So you're a good egg right?? 
Or at least your mother told you that once upon a time... [mine did]

I've never been a huge fan of chooks - they smell, they eat their own young and, if injured, they peck each other to death... 
After working on an organic chicken farm in Australia, I felt I had every right to claim that chickens belonged in cages.

Schooner Sjostrom
But apparently you can taste the difference between cage and organic eggs (or so it was agreed on a starry windless night as 12 of us endlessly drifted on Schooner Sjostrom towards Fiji). 
Apparently you can taste when a chicken has had a good life.

Photo credit: Conor Carftwright.
And life really was good.
Eight nationalities of all different creeds and cultures lit up the 100 foot gaff rig.
I'd been expecting a rough passage from New Zealand - but instead of crashing waves and sea sickness, the sea was glass and we had daily swims without even needing to hold on for dear life.

This just doesn't happen in the middle of the ocean. Ever!
The beautifully hand-crafted wooden boat boasted 5 toilets and fridges and freezers and a coffee plunger - all things I'd skipped in previous Pacific escapades.
We feasted on wholesome meals and fresh fish (When sharks didn't steal it off the line)
For 14 days we bobbed up and down in an ocean blue and glassy.

The crew:
1 Swede. 1 Fin. 1 Frenchie. 1 Dutchie. 1 German.
2 Scotts. 2 Kiwis. 2 Poms.
1 Gypsy. 1 manky teddy bear.
After trying to reel this guy in for hours, we lost most of him to a shark.
We stopped at the North Minerva reef  for a night and dived and snorkeled and kayaked  and enjoyed a safe anchorage as a storm blew in.

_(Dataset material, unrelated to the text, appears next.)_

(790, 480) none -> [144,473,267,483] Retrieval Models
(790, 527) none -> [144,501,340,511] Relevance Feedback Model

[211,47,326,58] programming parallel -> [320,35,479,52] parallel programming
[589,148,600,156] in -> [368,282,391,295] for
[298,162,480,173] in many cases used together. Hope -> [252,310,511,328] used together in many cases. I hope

The sunrises and sunsets never ceased to amaze!
And even though we were hand steering without an auto pilot [again], having many hands on board meant you could find time to put your feet up.

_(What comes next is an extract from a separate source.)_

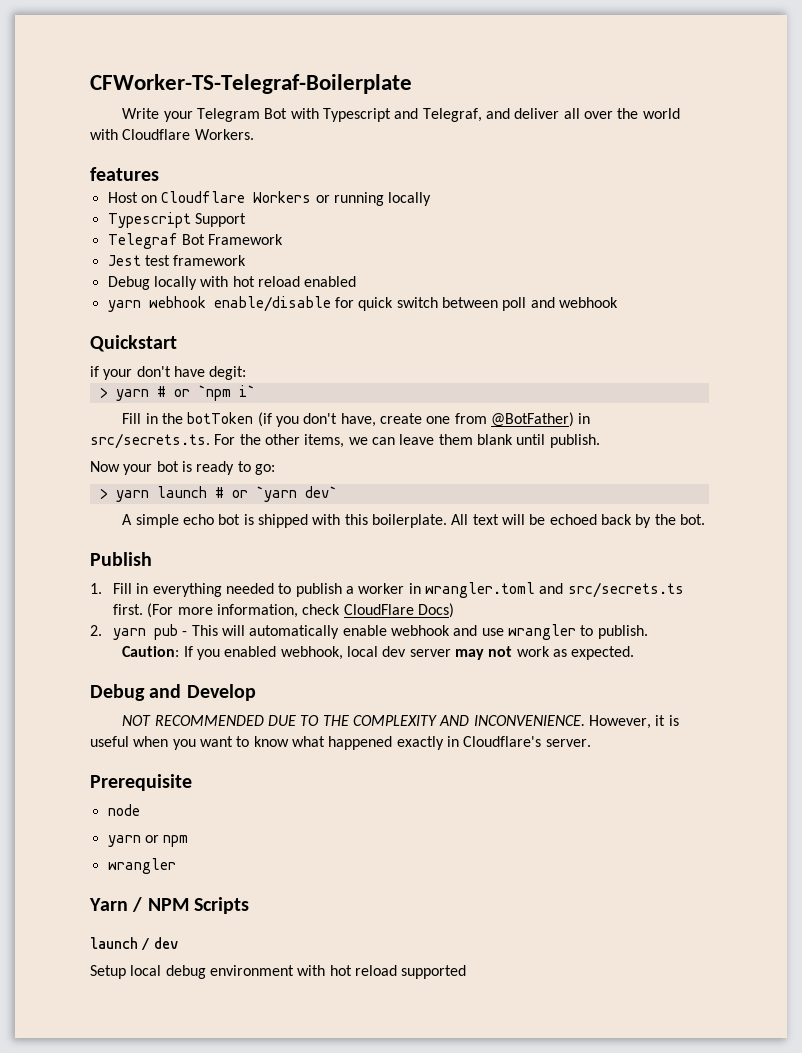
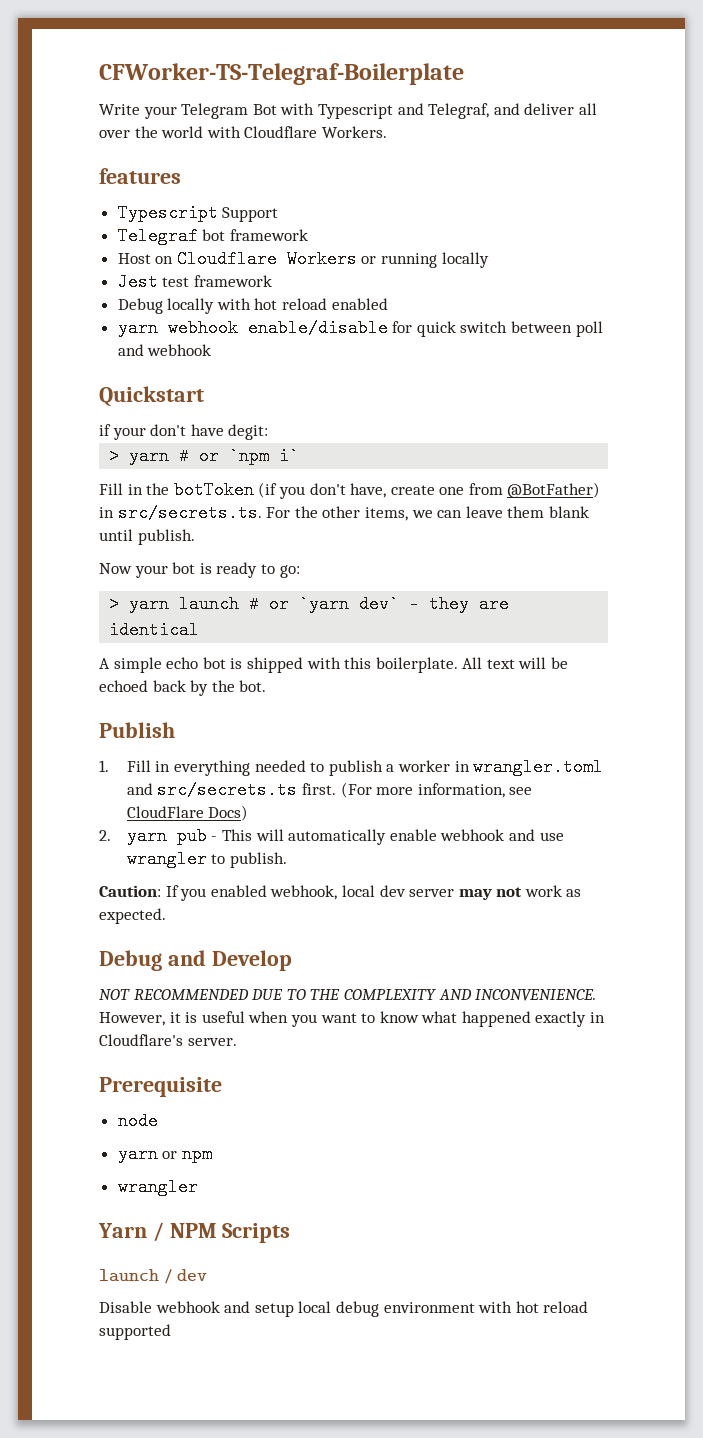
(159, 174) none -> [117,204,279,222] [117,227,308,245] // Typescript Support // Telegraf bot framework
[107,212,246,228] [107,233,284,249] // Typescript Support // Telegraf Bot Framework -> (489, 260) none
(337, 492) none -> [409,595,510,613] [109,621,200,639] - they are identical
[302,604,341,615] check -> [509,787,533,795] see
[90,965,126,979] Setup -> [99,1301,294,1317] Disable webhook and setup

Life at sea always makes you think.
Of people. Of places.
Of where you should be. And what you should be doing.

Do I not look enlightened???
And so it was that I realized I wasn't quite where I should be.
I was surrounded by more luxury than a gypsy of my caliber could handle.
I missed simplicity.
I missed roughing it.
Instead of blood, adventure pumped through my veins.

I felt caged by this beautiful vessel.
Trapped by comforts.
And so, after arriving in the beautiful land of Fiji, I've decided to jump ship, and steer my "vessel" in another direction (although I have no idea what the direction is quite yet)



It's a scary move leaving behind the beautiful smiles and faces and personas of this floating community, but it needs to be done.
Dwelling in place, job, boat, speedo or relationship (etc) you know you don't belong in is never a good idea!
For any reason!

As Sjostrom sets sail for Nadi, I'll be hopping off in Savusuvu with a bear and a tent and a backpack.
Even without any plans, I'm not too worried.
Life has a funny way of navigating you when you listen to your soul and follow that little inner voice
[that may actually just be your split personalities]

What would you do if you knew you couldn't fail?
Where would you go if you could go anywhere?
What legacy would you live if you were really living life to your full potential?

What's caging you? What's stopping you from having a happy life?? 
What would it take to make you a truly good [uncaged] egg??


And appologies if this was next level too deep...
I just completed an ocean passage :)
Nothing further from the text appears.